* _TASK OBJECTIVE_: Where does the string "darwin" appear in the listing below? Copy every line where it does.

┌────────

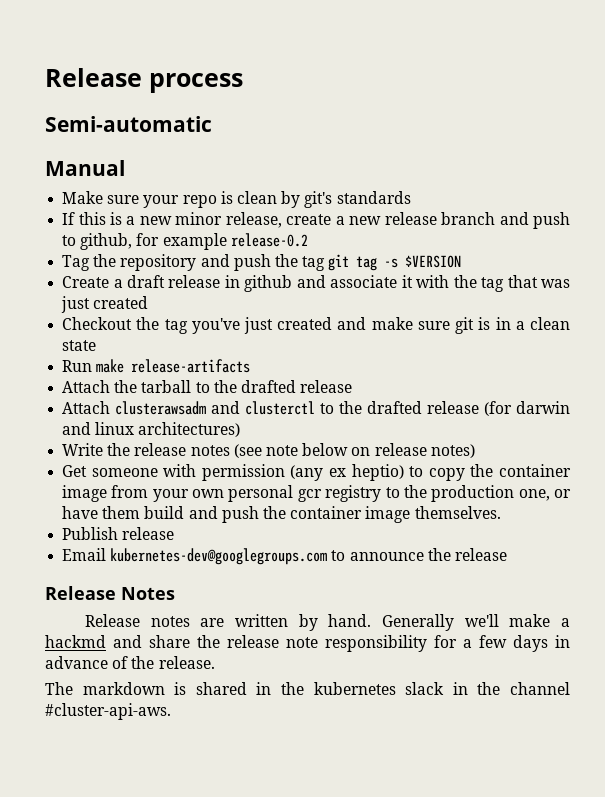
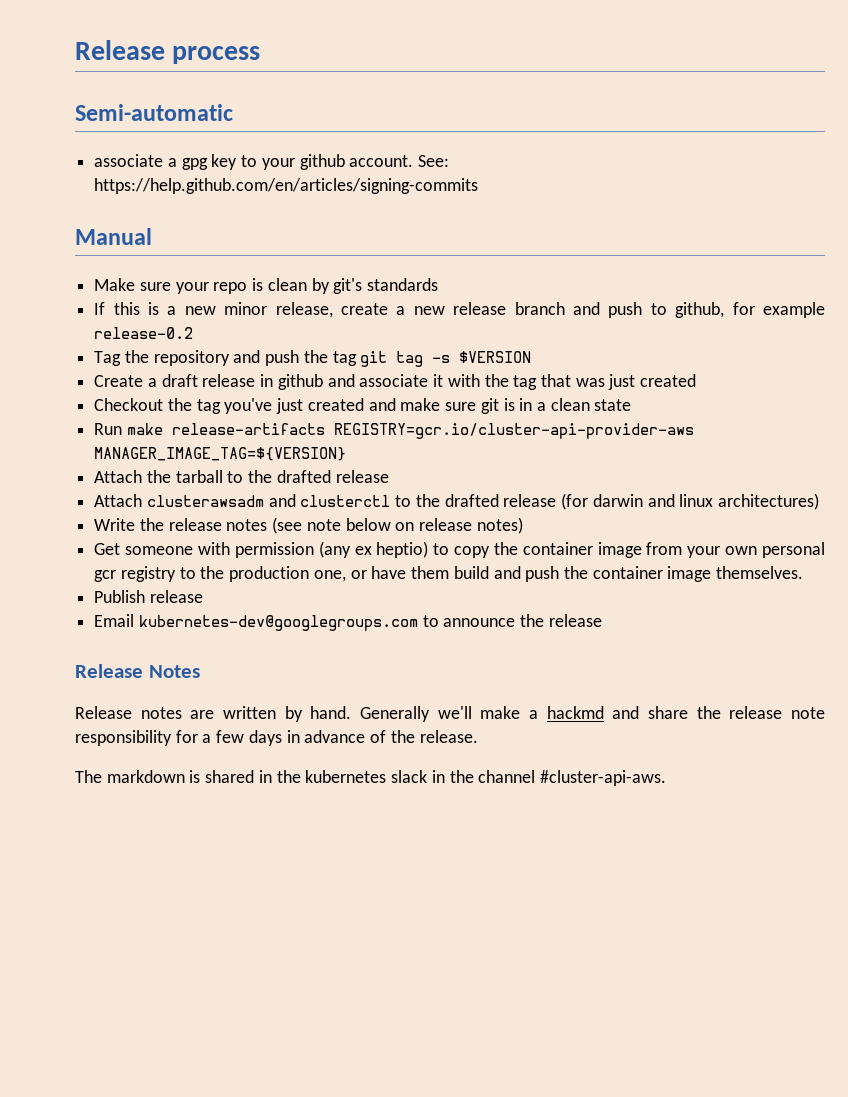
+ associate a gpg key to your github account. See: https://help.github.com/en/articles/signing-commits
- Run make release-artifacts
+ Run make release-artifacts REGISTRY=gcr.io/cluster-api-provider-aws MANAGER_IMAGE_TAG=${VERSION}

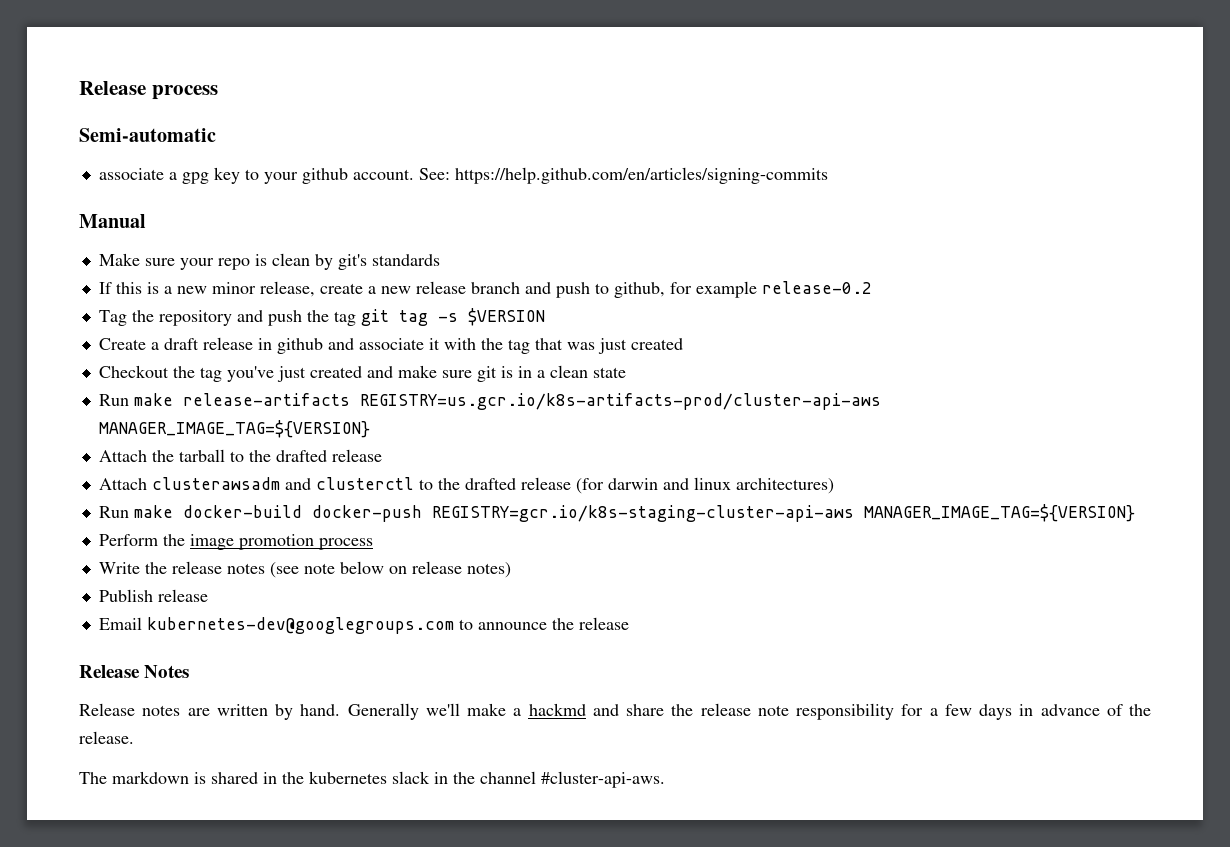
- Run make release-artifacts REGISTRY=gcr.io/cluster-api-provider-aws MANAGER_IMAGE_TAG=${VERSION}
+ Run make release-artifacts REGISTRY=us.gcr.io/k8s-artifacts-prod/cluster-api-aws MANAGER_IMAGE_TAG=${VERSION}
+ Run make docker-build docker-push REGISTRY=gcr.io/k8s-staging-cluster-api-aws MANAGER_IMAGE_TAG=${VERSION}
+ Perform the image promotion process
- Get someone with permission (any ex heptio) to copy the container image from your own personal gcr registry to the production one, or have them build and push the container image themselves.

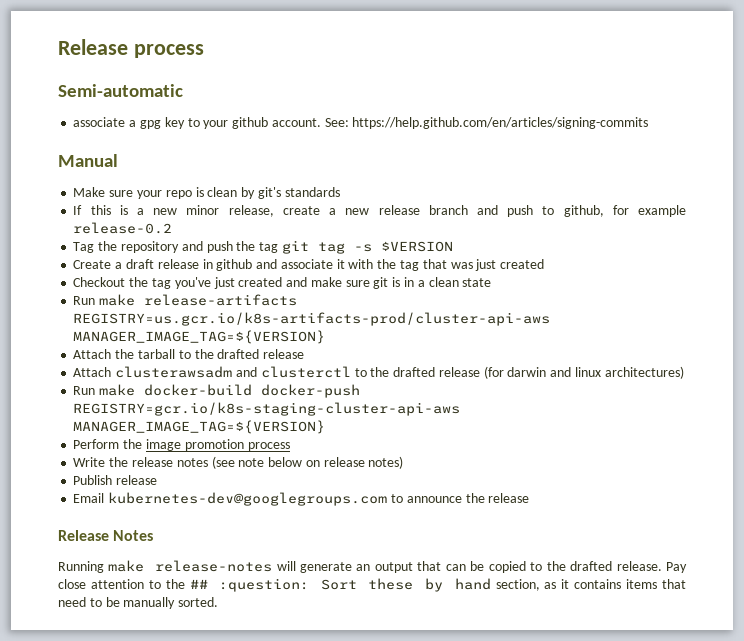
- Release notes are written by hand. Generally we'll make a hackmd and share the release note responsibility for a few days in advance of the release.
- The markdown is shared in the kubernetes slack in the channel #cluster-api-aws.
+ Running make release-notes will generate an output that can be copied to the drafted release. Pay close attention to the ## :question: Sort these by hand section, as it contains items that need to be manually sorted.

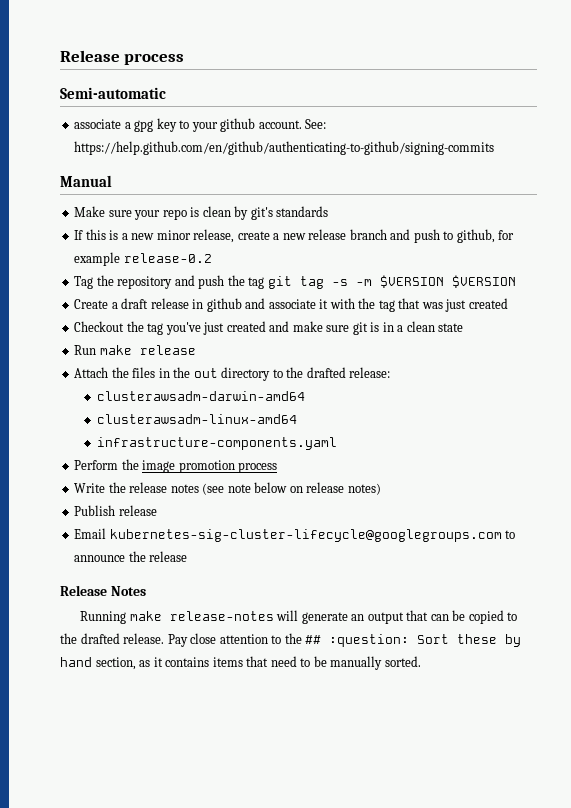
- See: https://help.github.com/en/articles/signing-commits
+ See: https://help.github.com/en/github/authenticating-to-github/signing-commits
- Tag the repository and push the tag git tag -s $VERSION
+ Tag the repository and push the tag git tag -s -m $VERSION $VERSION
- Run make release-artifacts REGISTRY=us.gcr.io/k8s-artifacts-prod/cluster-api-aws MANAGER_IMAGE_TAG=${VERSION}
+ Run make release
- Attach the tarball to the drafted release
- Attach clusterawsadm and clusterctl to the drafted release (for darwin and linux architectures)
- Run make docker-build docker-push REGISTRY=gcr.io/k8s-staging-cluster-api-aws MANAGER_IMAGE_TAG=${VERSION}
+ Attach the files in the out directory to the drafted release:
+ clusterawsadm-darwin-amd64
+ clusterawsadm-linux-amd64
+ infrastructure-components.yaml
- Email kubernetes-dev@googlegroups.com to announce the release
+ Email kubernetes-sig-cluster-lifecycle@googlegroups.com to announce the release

└────────

* _EXERCISE RESPONSE_:
- Attach clusterawsadm and clusterctl to the drafted release (for darwin and linux architectures)
+ clusterawsadm-darwin-amd64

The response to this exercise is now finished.